Lo grave de esta problemática es que tenemos en promedio nacional 3 mujeres asesinadas por día por su condición de mujeres y en algunos departamentos hasta 6 y 7 mujeres diarias. En la medida que sigan creciendo estas cifras tenemos un fenómeno silencioso que va destruyendo la familia y la sociedad, porque los niños que ven que su mamá, hermana o familiares son constantemente agredidas y que no pasa nada crece con esa convicción de normalidad frente a la violencia de la mujer convirtiéndose en un círculo vicioso.

Es muy importante que los hombres colombianos que siguen agrediendo a las mujeres dejen de ser cavernícolas, vean a la mujer como un sujeto de derechos, respetable igual a ellos, como su compañera, la madre de sus hijos, entre otras.

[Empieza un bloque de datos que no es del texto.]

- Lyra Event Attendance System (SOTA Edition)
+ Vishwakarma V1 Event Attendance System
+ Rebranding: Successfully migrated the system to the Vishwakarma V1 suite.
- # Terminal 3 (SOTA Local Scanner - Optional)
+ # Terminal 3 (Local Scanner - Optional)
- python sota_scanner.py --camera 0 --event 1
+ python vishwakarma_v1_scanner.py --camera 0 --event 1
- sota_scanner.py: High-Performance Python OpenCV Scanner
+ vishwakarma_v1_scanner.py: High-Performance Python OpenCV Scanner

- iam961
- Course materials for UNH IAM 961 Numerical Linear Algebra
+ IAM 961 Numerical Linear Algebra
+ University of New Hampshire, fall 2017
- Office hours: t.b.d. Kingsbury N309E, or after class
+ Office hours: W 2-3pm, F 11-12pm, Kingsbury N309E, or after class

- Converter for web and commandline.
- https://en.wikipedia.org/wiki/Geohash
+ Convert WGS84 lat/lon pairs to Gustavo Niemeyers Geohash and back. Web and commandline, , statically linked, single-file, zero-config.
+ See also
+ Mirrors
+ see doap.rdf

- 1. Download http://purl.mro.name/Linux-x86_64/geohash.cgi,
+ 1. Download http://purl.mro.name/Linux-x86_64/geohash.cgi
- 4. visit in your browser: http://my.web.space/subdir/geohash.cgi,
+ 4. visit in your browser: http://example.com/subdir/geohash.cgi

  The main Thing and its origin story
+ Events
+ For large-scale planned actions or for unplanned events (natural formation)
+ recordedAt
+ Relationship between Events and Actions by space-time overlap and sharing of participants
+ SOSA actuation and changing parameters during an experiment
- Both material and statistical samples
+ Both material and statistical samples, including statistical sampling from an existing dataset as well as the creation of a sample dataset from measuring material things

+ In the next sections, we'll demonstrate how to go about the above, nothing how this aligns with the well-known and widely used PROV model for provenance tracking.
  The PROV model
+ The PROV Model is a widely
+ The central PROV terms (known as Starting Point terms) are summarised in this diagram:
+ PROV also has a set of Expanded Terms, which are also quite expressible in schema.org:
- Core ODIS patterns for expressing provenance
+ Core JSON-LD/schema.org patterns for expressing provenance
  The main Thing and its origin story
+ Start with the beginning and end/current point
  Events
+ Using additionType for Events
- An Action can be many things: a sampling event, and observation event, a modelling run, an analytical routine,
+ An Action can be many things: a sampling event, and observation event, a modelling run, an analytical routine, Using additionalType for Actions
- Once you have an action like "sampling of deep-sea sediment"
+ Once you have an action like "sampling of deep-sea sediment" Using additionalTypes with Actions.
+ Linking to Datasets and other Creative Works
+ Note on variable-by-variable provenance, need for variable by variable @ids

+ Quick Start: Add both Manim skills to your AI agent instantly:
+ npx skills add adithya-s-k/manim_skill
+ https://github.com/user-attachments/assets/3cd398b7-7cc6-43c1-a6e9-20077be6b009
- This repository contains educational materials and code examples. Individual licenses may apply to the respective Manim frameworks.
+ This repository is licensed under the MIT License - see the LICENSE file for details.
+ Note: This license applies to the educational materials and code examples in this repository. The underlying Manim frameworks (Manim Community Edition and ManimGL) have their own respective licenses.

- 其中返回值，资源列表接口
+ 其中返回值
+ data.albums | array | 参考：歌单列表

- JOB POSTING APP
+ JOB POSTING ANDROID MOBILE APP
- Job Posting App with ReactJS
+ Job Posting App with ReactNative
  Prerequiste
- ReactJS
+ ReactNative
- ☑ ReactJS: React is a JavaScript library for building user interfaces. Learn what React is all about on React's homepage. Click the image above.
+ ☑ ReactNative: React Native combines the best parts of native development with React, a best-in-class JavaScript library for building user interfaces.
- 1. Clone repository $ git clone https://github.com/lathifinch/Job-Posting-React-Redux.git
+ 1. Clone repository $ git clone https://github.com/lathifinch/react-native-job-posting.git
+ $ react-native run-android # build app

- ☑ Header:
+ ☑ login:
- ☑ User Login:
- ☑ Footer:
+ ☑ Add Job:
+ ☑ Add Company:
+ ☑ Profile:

Un país que permite que sus mujeres sean violentadas nunca va a desarrollarse, no basta con políticas públicas en todos los sectores si tenemos en los hogares mujeres agredidas.

Esperemos que esto cambie algún día, que vuelvan gobernantes que les interés el presente y futuro de las mujeres y que no nos sigan asesinando física y emocionalmente. Que no recordemos esta situación cada 25 de noviembre, se hagan promesas que nunca se cumplen y se tomen fotos con mujeres víctimas en todos los eventos del día, pero a la hora de actuar contundentemente no pasa nada.

¿Será que necesitamos una mujer presidente que recuerde al país nuestro valor y se preocupe por nuestra supervivencia?, reflexión electoral para el 2018.

Viviana Manrique Zuluaga.

Columna de Viviana Manrique publicada en kienyke el 25 de noviembre.